I’d delayed blogging for a long time, because I’d
thought that to be taken seriously, a blogger needed to post daily. I
even tried to organize a group of non-blogging marketing pundits to
each take a day of the week in a communal blog. That effort went
nowhere, but I think at least three of us now blog regularly. Once I
realized that many bloggers post once a week or less, I knew I could
handle it.

I started the blog with a few agendas. I wanted to:

  • Create a platform for my ideas and rants, of course
  • Open a doorway to a syndicated op-ed newspaper column (a dream I’ve had for decades) Support the Business Ethics Pledge campaign
  • Become more widely known in the worlds of business ethics and progressive politics
  • Develop new readers who would then buy my books, subscribe to my newsletter, etc.

    And
    in fact, in the spring, I went through my blog entries, selected seven
    or so, polished them, and submitted them to four different newspaper
    syndicates–all of whom turned me down. But I’ll keep trying.

    The
    blog has veered away more often than I’d have expected from what I’d
    originally thought of as its core topic: business ethics. But I already
    have a platform to talk about that: my newsletter, Positive Power of Principled Profit.

    It’s
    also hard to tell what impact it has, or where people are learning
    about it.
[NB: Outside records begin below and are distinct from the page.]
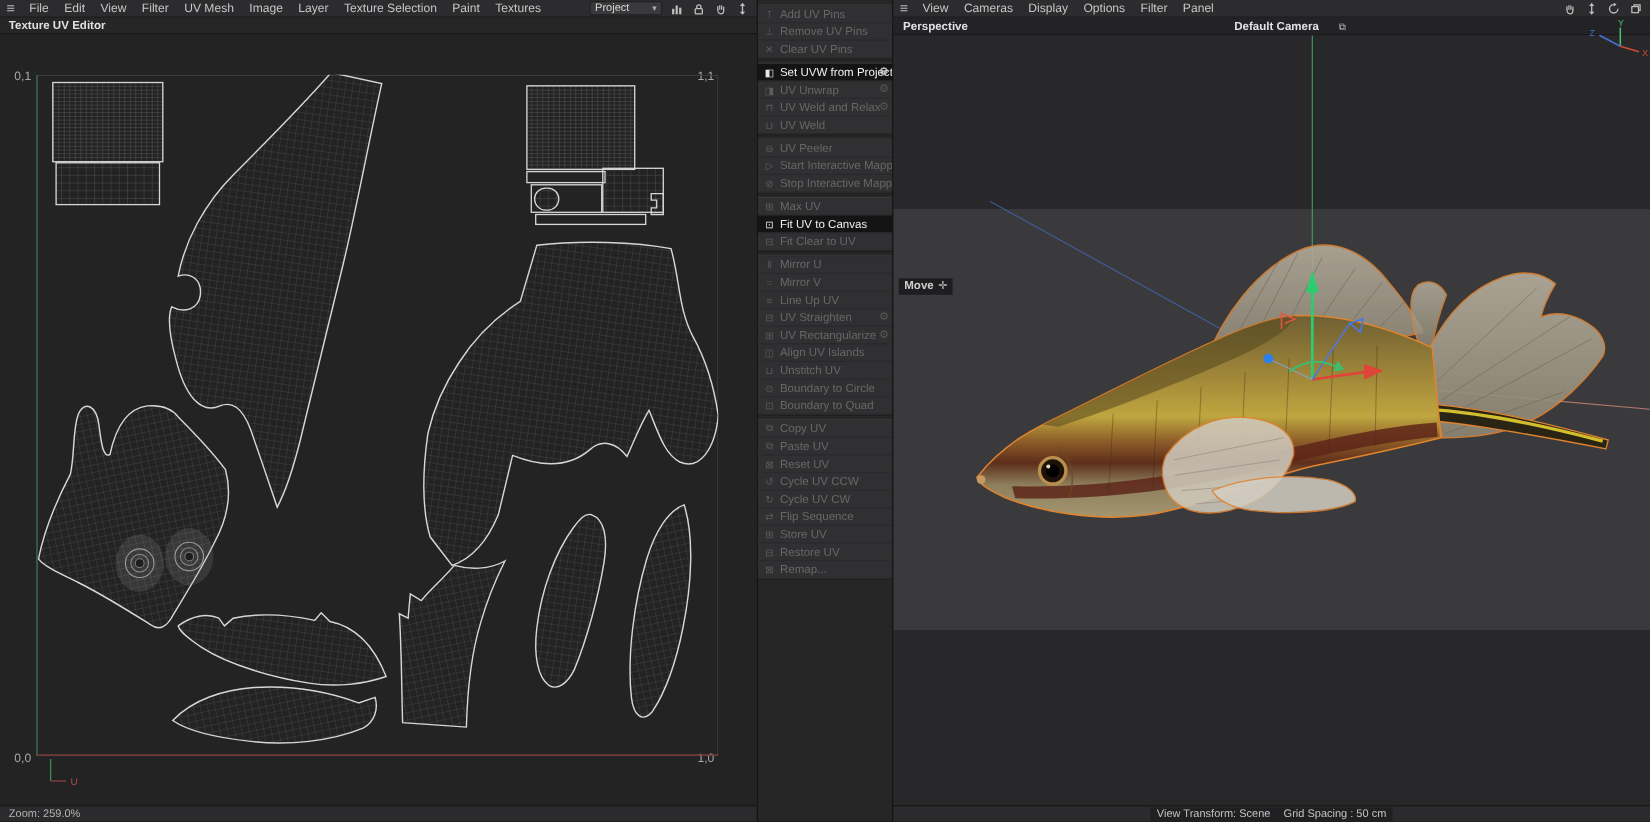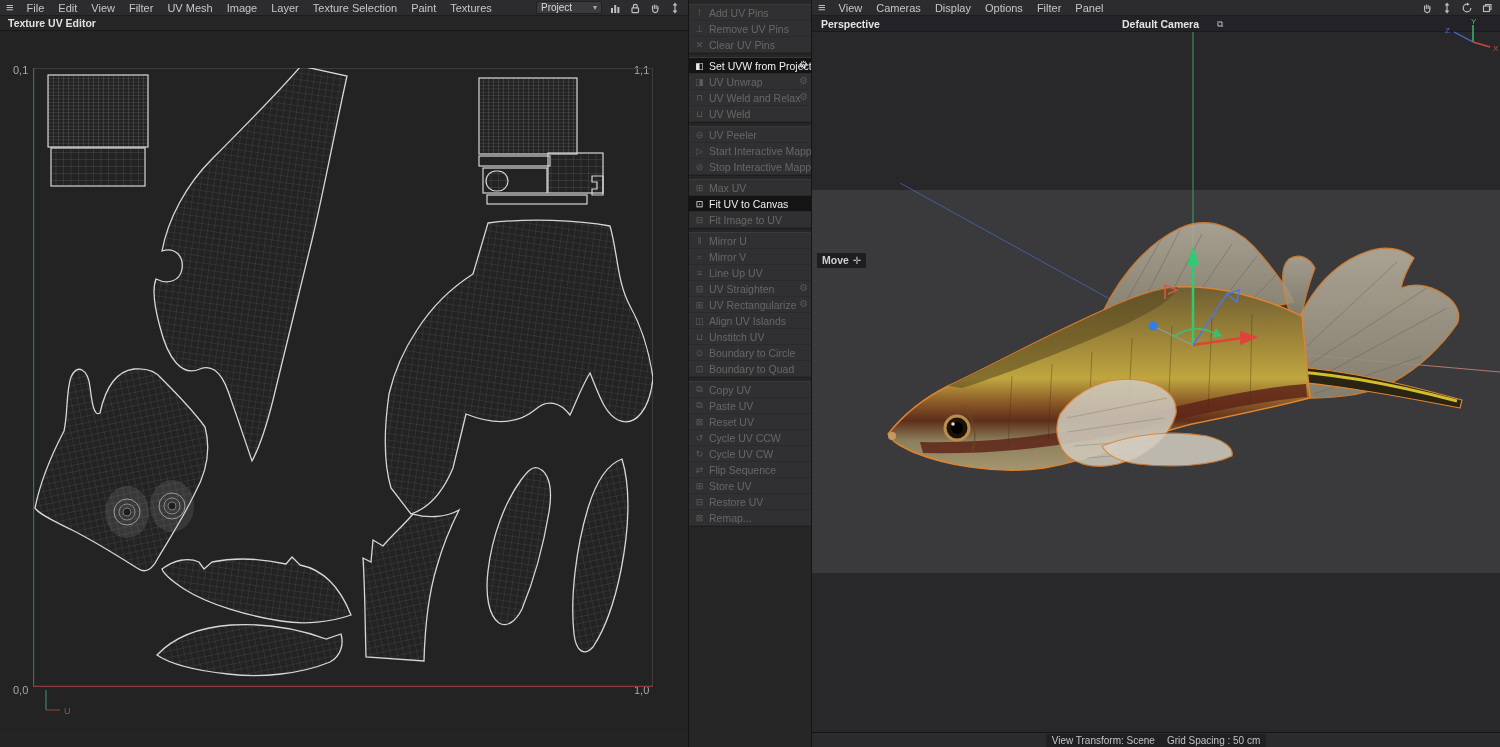--- a/index.html
+++ b/index.html
@@ -212,20 +212,23 @@
       <path d="M589,391 C598,420 596,462 588,502 C582,532 572,561 560,579 C551,589 543,583 541,566 C537,530 543,480 555,440 C563,414 575,396 589,391 Z" fill="url(#gorg2)" stroke="#d6d6d6" stroke-width="1.3"></path>
     </svg>
 
     <svg style="position:absolute;left:40px;top:655px;" width="40" height="34">
       <line x1="6" y1="4" x2="6" y2="24" stroke="#3c8a5c" stroke-width="1.2"></line>
       <line x1="6" y1="24" x2="20" y2="24" stroke="#8a3c3c" stroke-width="1.2"></line>
       <text x="24" y="28" font-size="9" fill="#b04848">U</text>
     </svg>
   </div>
 
+  <div class="statusbar" id="left-status">
+    <span>Zoom: 259.0%</span>
+  </div>
 
   <div id="palette">
     <div id="palette-list">
         <div class="pgroup">
           <div class="prow">
             <span class="picon">⊺</span>
             <span class="plabel">Add UV Pins</span>
           </div>
           <div class="prow">
             <span class="picon">⊥</span>
@@ -275,21 +278,21 @@
           <div class="prow">
             <span class="picon">⊞</span>
             <span class="plabel">Max UV</span>
           </div>
           <div class="prow enabled">
             <span class="picon">⊡</span>
             <span class="plabel">Fit UV to Canvas</span>
           </div>
           <div class="prow">
             <span class="picon">⊟</span>
-            <span class="plabel">Fit Image to UV</span>
+            <span class="plabel">Fit Clear to UV</span>
           </div>
         </div>
         <div class="pgroup">
           <div class="prow">
             <span class="picon">‖</span>
             <span class="plabel">Mirror U</span>
           </div>
           <div class="prow">
             <span class="picon">=</span>
             <span class="plabel">Mirror V</span>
I get very few comments, and many of them are from people
    I’ve steered to the blog via a post to a discussion list or one of my
    newsletters.

    So, this year, one of my goals is to build more traffic to the blog, which will be mirrored both at blogger.com and on my own PrincipledProfit.com site.

    There
    have been a few signers of the Pledge that I believe found me via the
    blog, and a few useful contacts. Hopefully, over the next 12 months,
    I’ll be able to know for certain that the blog is helping to shape the
    discourse.

    And meanwhile, there’s revamping the PrinProfit site,
    hosting my radio show (which I hope to syndicate as well), getting
    publicity for the Pledge, selling more foreign rights, and tons of
    other stuff. somehow, I find time to do at least some of it, between
    client copywriting and consulting projects.